The pandemic showed the weakness of the leadership class.
People who study these things point to the Ferguson protests of 2014 as the discernible moment when CRT/woke ideology broke into the mainstream. I describe in Lawless how the pandemic accelerated that trend toward perceiving our nation as racially intolerant, particularly as cultural influencers retreated to their laptops. The killing of George Floyd threw gas onto that fire, as institutions decided to radically restructure themselves overnight, centered on "antiracism." Everyone all of a sudden needed a vice president or associate dean for DEI.
Indeed, the pandemic was a boon to bureaucratic leviathans wishing to crawl even further into normal life. Anything could be justified as long as it was labeled a public-safety initiative. Any questioning of regulations would be labeled thought crime. In the resultant atmosphere, institutions seemed like organs of disorder and illogic, so it's little wonder that anarchic elements arose that questioned the very foundations of law and order.
And so we have illiberal student mobs, coached by professors who increasingly see their jobs as training activists, enabled by spineless deans who allow and encourage DEI to swallow every other law school goal.

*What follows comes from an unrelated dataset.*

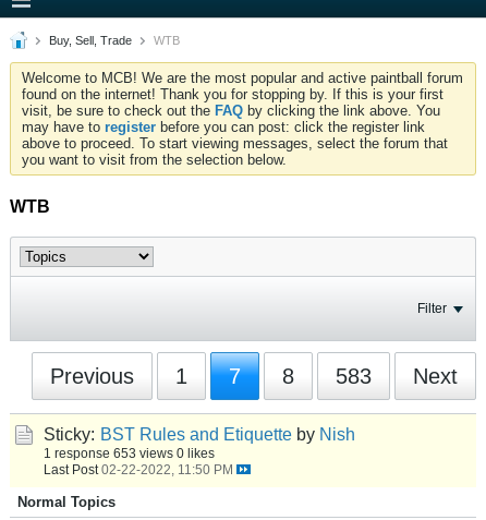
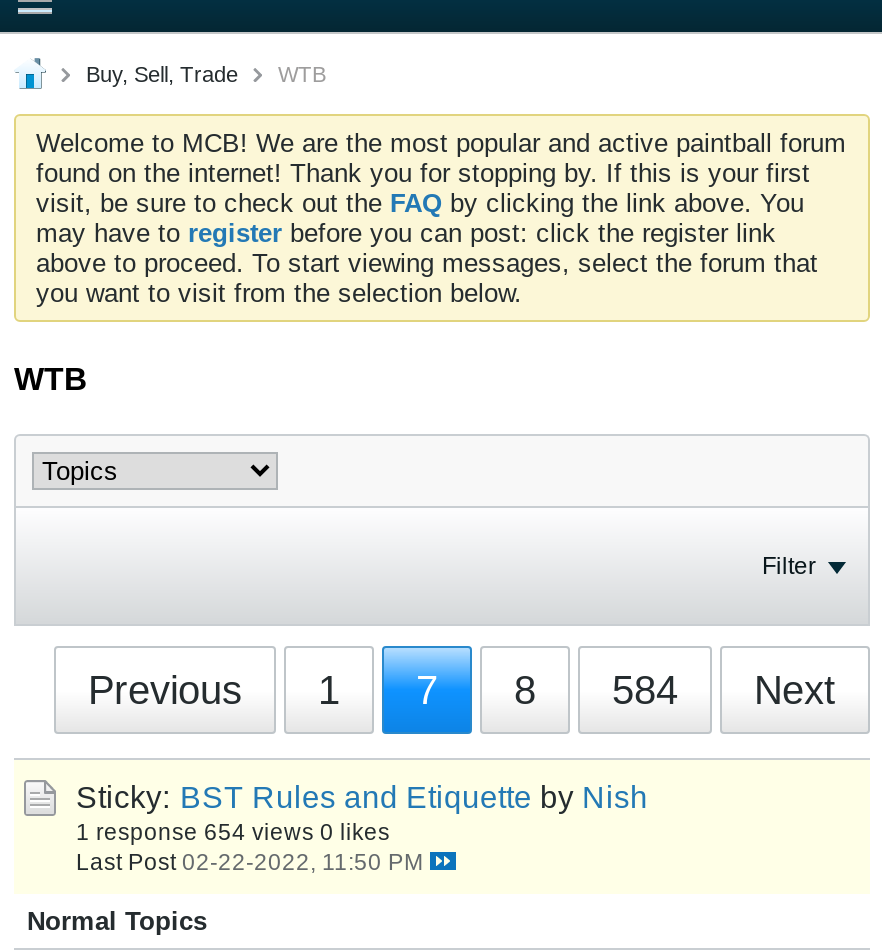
[50,364,458,388] Previous 1 7 8 583 Next -> [88,668,836,712] Previous 1 7 8 584 Next
[44,446,215,460] 1 response 653 views 0 likes -> [76,818,390,844] 1 response 654 views 0 likes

Counterexamples are few and far between; they're the exceptions that prove the rule because there's not much institutional will to remedy these problems. There was some hope that things might settle down after the waning of the pandemic, but the explosion of pro-Hamas sentiment on campus after October 7 showed that the heart of antisemitism in America lies on campus, among the most "progressive" people. As Bill Ackman put it in a revelatory essay the day Harvard president Claudine Gay resigned, antisemitism is the "canary in the coal mine." It's a leading indicator of underlying pathologies, which here means everything from cancel culture to ideological indoctrination, intellectual corruption to moral decay.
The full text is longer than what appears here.